You didn't really think I wasn't going to be making masks!?
When I was composing my blog post "I ain't making no stinking masks" last week, I was doing a ton of research and making those stinking masks. Who am I fooling.
I broke through my ambivalence, but we still need to remember when it's time to vote that our federal government has let us down and should have put in place a Defense Production Act months ago.
OK. I'm off my high horse.
After my post, a doctor friend sent me some information saying that in the next 10 days, the CDC is going to recommend we all wear masks in public.
Let's save the sterile masks for the professionals on the front lines.
My suggestion is that everyone who has a sewing machine, no matter how rudimentary your sewing skills are, make 2 masks for each member in your household: One for wearing and one for the wash. These masks would not be enough protection for healthcare providers on the front lines, but would be more than adequate for you and your family to run to the grocery store or wear in a doctor's waiting room. I put a coffee filter in my mask for extra protection.
I definitely have opinions about what type of mask to make and wear.
After wearing the standard rectangular mask pattern that has been going around the internet for a trip to the grocery store, I found wearing it challenging. It kept shifting, my glasses fogged up and I found myself constantly tugging at my chin... which defeats the purpose since your not supposed to touch your face!
I found another mask pattern that I much prefer. It fits snugly around the face and does not shift as I wear it.

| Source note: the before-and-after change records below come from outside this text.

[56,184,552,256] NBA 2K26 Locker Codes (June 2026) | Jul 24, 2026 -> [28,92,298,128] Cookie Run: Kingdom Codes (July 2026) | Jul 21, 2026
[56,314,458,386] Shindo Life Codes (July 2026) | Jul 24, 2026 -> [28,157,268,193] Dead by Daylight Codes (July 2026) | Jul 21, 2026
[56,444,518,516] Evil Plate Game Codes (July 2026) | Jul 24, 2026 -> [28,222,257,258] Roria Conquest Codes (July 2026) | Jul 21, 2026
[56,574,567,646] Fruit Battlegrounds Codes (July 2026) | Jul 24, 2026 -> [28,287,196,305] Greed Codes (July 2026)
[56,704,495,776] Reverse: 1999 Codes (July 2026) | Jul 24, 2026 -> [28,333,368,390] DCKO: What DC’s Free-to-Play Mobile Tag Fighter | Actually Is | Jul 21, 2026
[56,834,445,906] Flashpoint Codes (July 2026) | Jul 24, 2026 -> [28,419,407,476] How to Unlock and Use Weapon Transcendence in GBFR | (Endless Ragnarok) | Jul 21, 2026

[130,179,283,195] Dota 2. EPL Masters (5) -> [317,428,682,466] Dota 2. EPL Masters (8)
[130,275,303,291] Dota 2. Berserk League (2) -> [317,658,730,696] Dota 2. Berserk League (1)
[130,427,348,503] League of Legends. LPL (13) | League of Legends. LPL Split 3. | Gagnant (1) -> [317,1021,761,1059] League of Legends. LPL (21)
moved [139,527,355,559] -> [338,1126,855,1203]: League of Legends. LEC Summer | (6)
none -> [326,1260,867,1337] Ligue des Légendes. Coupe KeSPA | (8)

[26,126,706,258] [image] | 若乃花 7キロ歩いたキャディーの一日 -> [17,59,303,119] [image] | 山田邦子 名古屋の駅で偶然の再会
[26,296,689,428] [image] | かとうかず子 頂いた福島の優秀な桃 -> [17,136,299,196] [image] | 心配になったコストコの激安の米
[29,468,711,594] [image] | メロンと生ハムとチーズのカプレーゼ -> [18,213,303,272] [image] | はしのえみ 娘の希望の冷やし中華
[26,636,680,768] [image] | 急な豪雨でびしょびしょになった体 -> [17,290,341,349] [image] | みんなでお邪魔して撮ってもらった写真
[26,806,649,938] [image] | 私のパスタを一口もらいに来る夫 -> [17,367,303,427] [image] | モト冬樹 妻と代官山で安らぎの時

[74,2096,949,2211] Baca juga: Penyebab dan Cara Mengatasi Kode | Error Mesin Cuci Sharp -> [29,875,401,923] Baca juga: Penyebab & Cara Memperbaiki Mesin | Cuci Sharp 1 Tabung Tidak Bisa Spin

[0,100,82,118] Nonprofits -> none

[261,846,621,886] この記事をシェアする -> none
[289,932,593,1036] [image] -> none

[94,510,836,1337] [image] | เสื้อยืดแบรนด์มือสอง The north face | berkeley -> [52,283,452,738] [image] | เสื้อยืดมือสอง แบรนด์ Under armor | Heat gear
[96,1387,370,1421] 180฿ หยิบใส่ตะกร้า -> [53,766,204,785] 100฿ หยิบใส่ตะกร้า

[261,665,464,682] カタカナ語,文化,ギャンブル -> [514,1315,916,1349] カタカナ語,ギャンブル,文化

I modified the directions a little and since my printer is out of order, I had to create my own pattern.
So I decided to create my own little tutorial video. I start out showing how to make the pattern using a dinner plate and a ruler. Then I try to quickly show how to make the masks as easily and as efficiently as possible.
Many of us are in mass production mode right now so there's no harm in using short cuts during a Pandemic... and many have dusted off their sewing machines and their skills are a little rusty... so let's just follow the K.I.S.S. principle in making these masks.
I know everyone can't sew. There's also a video going around on how to make an "origami" mask. (I'll post it below) Again, it's not for the front lines, but adequate for us regular civilians to wear in public to help reduce the spread of COVID-19.
One more thing about the home made masks: When giving them to friends and family outside your household, make sure they wash them before wearing. Wash masks every time after you wear them! That's why I suggest everyone has two.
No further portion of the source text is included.